Extracted data entries
..........

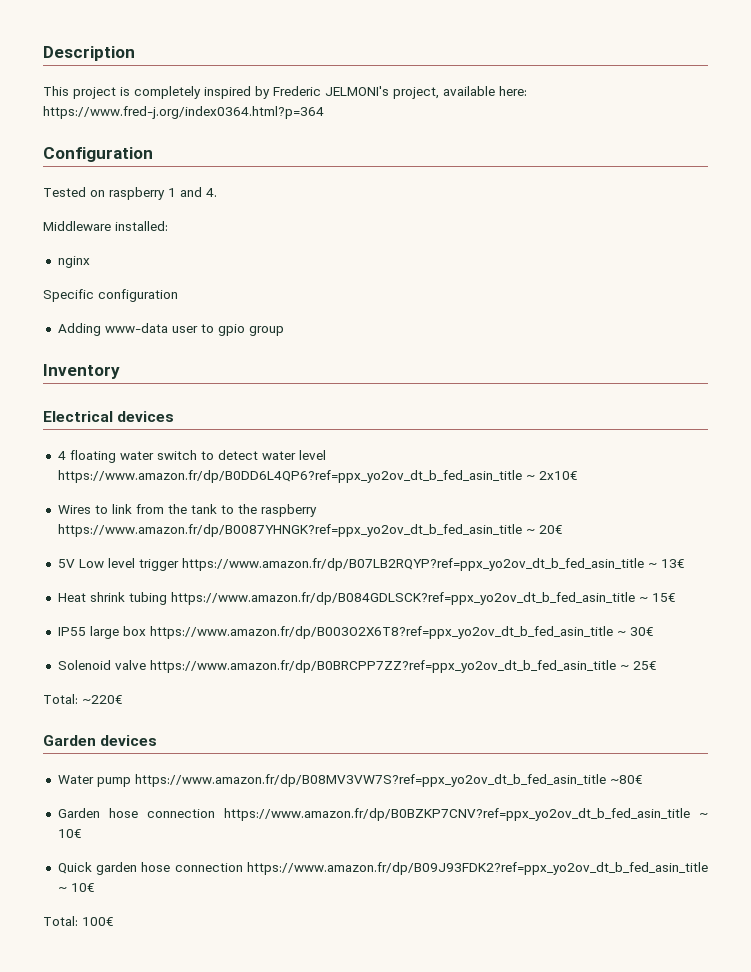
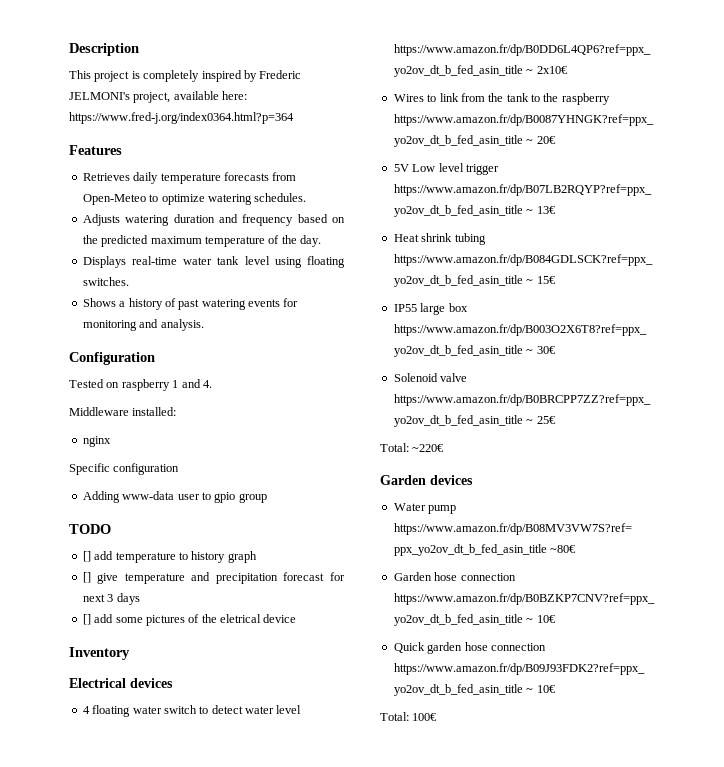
+ Features
+ Retrieves daily temperature forecasts from Open-Meteo to optimize watering schedules.
+ Adjusts watering duration and frequency based on the predicted maximum temperature of the day.
+ Displays real-time water tank level using floating switches.
+ Shows a history of past watering events for monitoring and analysis.
+ TODO
+ [] add temperature to history graph
+ [] give temperature and precipitation forecast for next 3 days
+ [] add some pictures of the eletrical device

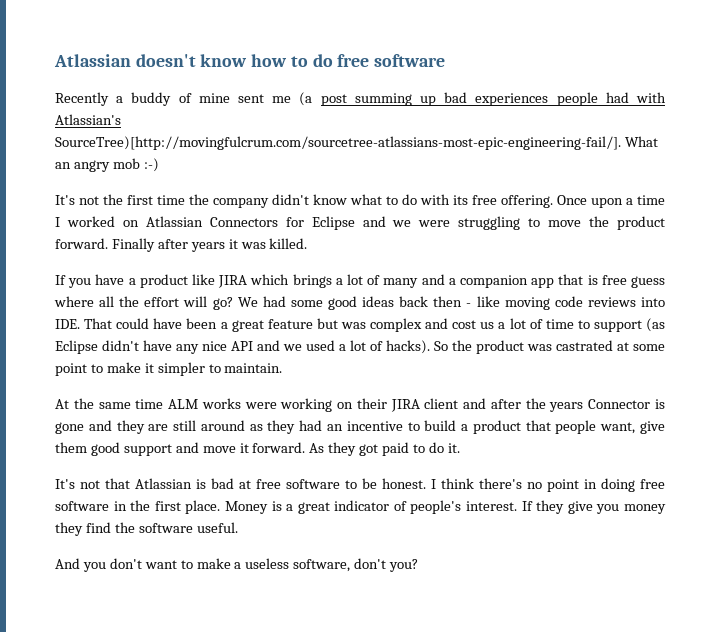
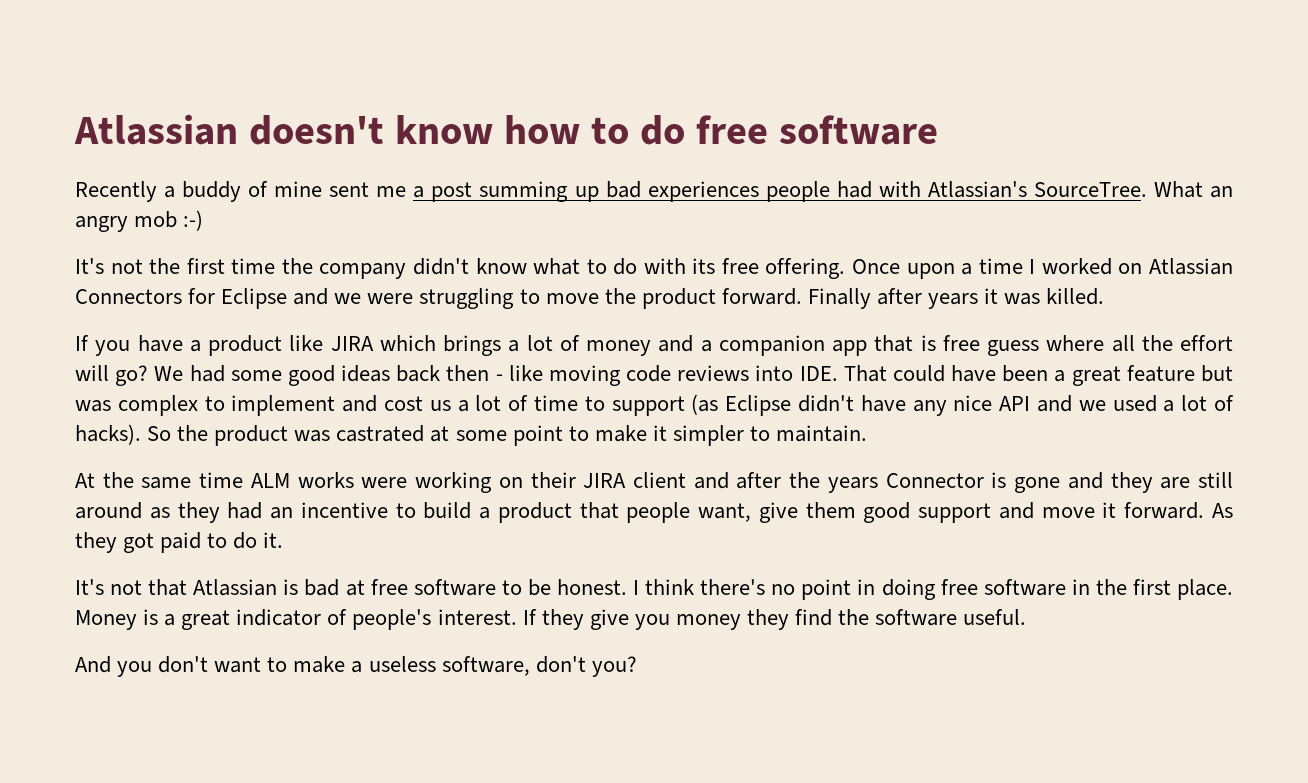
- Recently a buddy of mine sent me (a post summing up bad experiences people had with Atlassian's SourceTree)[http://movingfulcrum.com/sourcetree-atlassians-most-epic-engineering-fail/]. What an angry mob :-)
+ Recently a buddy of mine sent me a post summing up bad experiences people had with Atlassian's SourceTree. What an angry mob :-)
- If you have a product like JIRA which brings a lot of many and a companion app that is free guess where all the effort will go?
+ If you have a product like JIRA which brings a lot of money and a companion app that is free guess where all the effort will go?
- We had some good ideas back then - like moving code reviews into IDE. That could have been a great feature but was complex and cost us a lot of time to support (as Eclipse didn't have any nice API and we used a lot of hacks).
+ We had some good ideas back then - like moving code reviews into IDE. That could have been a great feature but was complex to implement and cost us a lot of time to support (as Eclipse didn't have any nice API and we used a lot of hacks).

..........

Please provide a faithful transcription of all the data, pictures excluded.

+ Features
+ Retrieves daily temperature forecasts from Open-Meteo to optimize watering schedules.
+ Adjusts watering duration and frequency based on the predicted maximum temperature of the day.
+ Displays real-time water tank level using floating switches.
+ Shows a history of past watering events for monitoring and analysis.
+ TODO
+ [] add temperature to history graph
+ [] give temperature and precipitation forecast for next 3 days
+ [] add some pictures of the eletrical device

- Recently a buddy of mine sent me (a post summing up bad experiences people had with Atlassian's SourceTree)[http://movingfulcrum.com/sourcetree-atlassians-most-epic-engineering-fail/]. What an angry mob :-)
+ Recently a buddy of mine sent me a post summing up bad experiences people had with Atlassian's SourceTree. What an angry mob :-)
- If you have a product like JIRA which brings a lot of many and a companion app that is free guess where all the effort will go?
+ If you have a product like JIRA which brings a lot of money and a companion app that is free guess where all the effort will go?
- We had some good ideas back then - like moving code reviews into IDE. That could have been a great feature but was complex and cost us a lot of time to support (as Eclipse didn't have any nice API and we used a lot of hacks).
+ We had some good ideas back then - like moving code reviews into IDE. That could have been a great feature but was complex to implement and cost us a lot of time to support (as Eclipse didn't have any nice API and we used a lot of hacks).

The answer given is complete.